With the publication of the Supreme Court’s recent Wal-Mart decision, both plaintiffs and defense lawyers are on newly defined terrain for class certification. “Rigorous analysis” and “significant proof” are clearly required, even when this necessitates exploration of the underlying merits. As a result, insightful data analysis, undertaken early in the case, has become essential for plaintiffs’ class counsel, while defense counsel contend with the new paradigms mandating robust early discovery.
Given our focus on complex statistical analysis and the creation and management of large data sets, OnPoint has long been providing exactly the type of rigorous analysis that recent case law appears to require. Effectiveness at the class certification stage is often determined by the success of data-gathering and early discovery efforts—two areas in which OnPoint provides key assistance to counsel. OnPoint frequently undertakes responsibility for defining data requests and identifying the most relevant evidence in millions of pages of documentary production, which is then put to work in our economic and statistical analysis. In many instances, this analysis may precede the filing of a complaint; early assessments and settlement analyses are among the services that OnPoint provides. Testifying experts who submit class certification reports with OnPoint’s support include some of the most well-respected economists, statisticians, and finance experts currently practicing in the litigation arena.

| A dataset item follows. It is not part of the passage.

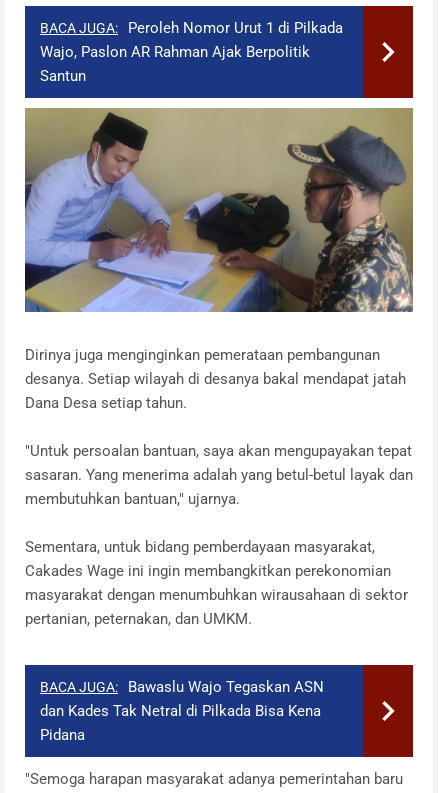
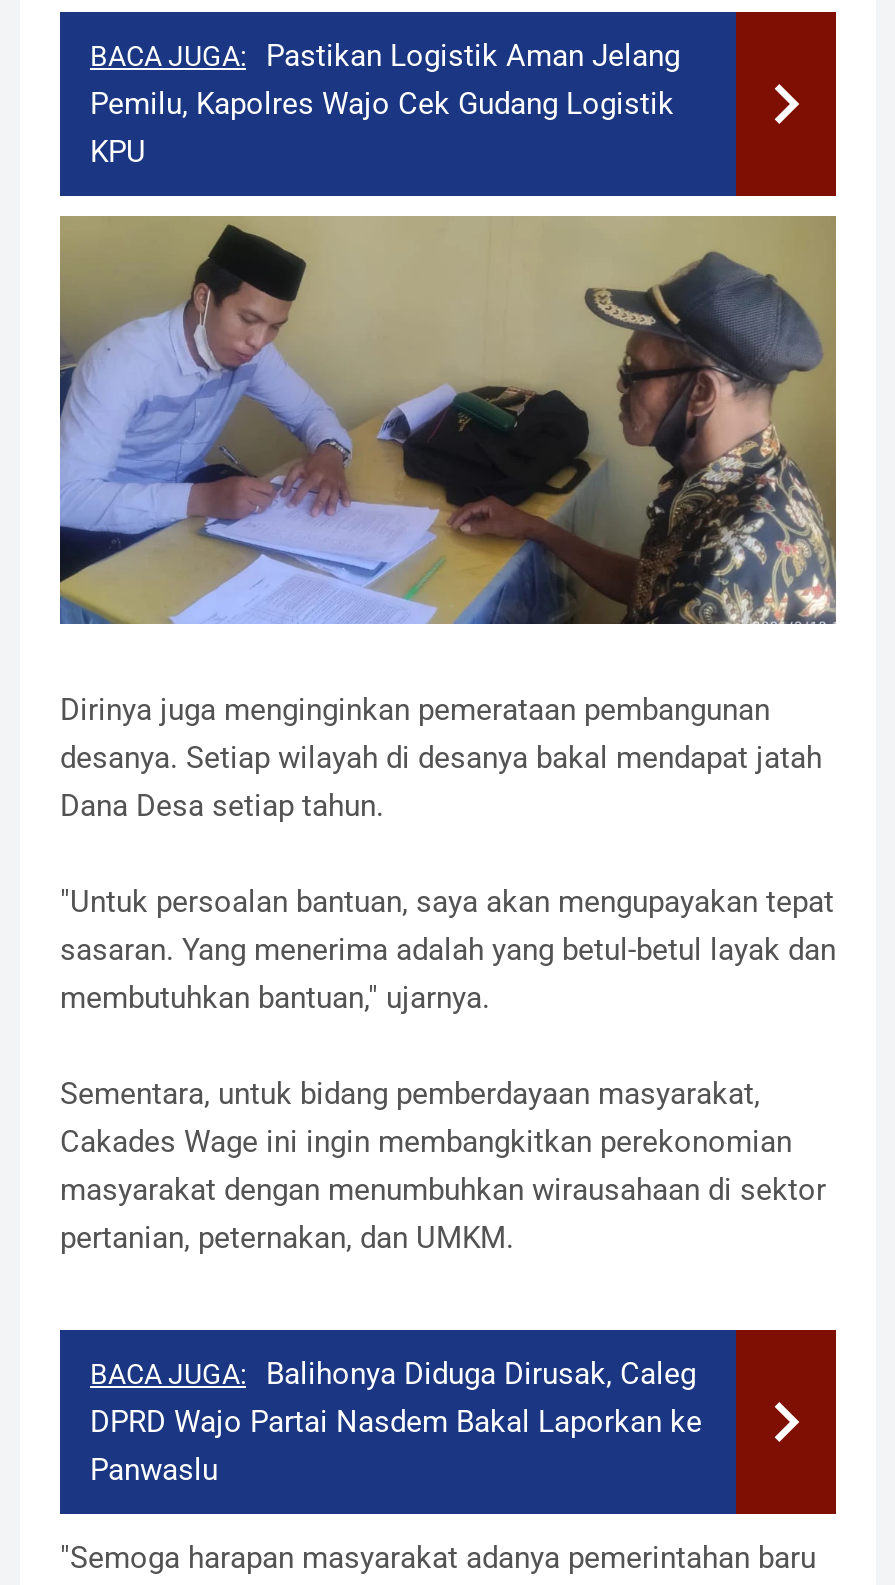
[40,18,343,84] Peroleh Nomor Urut 1 di Pilkada | Wajo, Paslon AR Rahman Ajak Berpolitik | Santun -> [90,37,680,169] Pastikan Logistik Aman Jelang | Pemilu, Kapolres Wajo Cek Gudang Logistik | KPU
[40,678,324,744] Bawaslu Wajo Tegaskan ASN | dan Kades Tak Netral di Pilkada Bisa Kena | Pidana -> [90,1357,702,1489] Balihonya Diduga Dirusak, Caleg | DPRD Wajo Partai Nasdem Bakal Laporkan ke | Panwaslu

Major class action engagements at OnPoint have included antitrust claims of all types, claims of denial of services, product misrepresentation, fraud on the market, interference with competitor market entry, violation of fiduciary relationships, discriminatory lending practices, and environmental damages, among others. Representations include both plaintiffs’ and defendants’ work. Typicality and numerosity are frequently addressed, but the core strength of OnPoint’s reports involves careful determination of common issue predominance, common impact, potential differences among class members and their relevance for certification purposes, and professionally accepted methodologies for calculating class-wide damages given the specialized facts of the case.
The reputation of OnPoint’s experts and the quality of the staff work that stands behind them has lead our firm to be retained in some of the most important and closely watched class certification disputes. Representative examples include Class v. Smithkline Beecham Corporation D/B/A Glaxosmithkline plc (delayed generic entry); In Re: Rail Freight Fuel Surcharge Antitrust Litigation (imposition of industry-wide fuel surcharges); In Re: Southeastern Milk Antitrust Litigation (manipulation of raw milk prices); In Re: Ready-Mixed Concrete Antitrust Litigation (manipulation of concrete prices); Frank K. Cooper Real Estate #1, Inc., et al. v. Cendant Corporation and Century 21 Real Estate Corporation (franchisee claims for breach of contract, fiduciary duty and misappropriation); James Weiss, Patricia Vogt, et al. v. AstraZeneca Pharmaceuticals LP and Zeneca, Inc. (allegations of product misrepresentation involving Nexium); In Re: Insurance Brokerage Antitrust Litigation (undisclosed brokerage commissions embedded in commercial and employee benefits insurance premiums); In Re: High Pressure Laminate Antitrust Litigation (conspiracy to raise prices of high pressure laminates); In Re: High Fructose Corn Syrup Antitrust Litigation (conspiracy to raise and fix prices of the main sweetener in regular soda and many other food products); and In Re: Sumitomo Copper Litigation (manipulation of traded market for copper futures).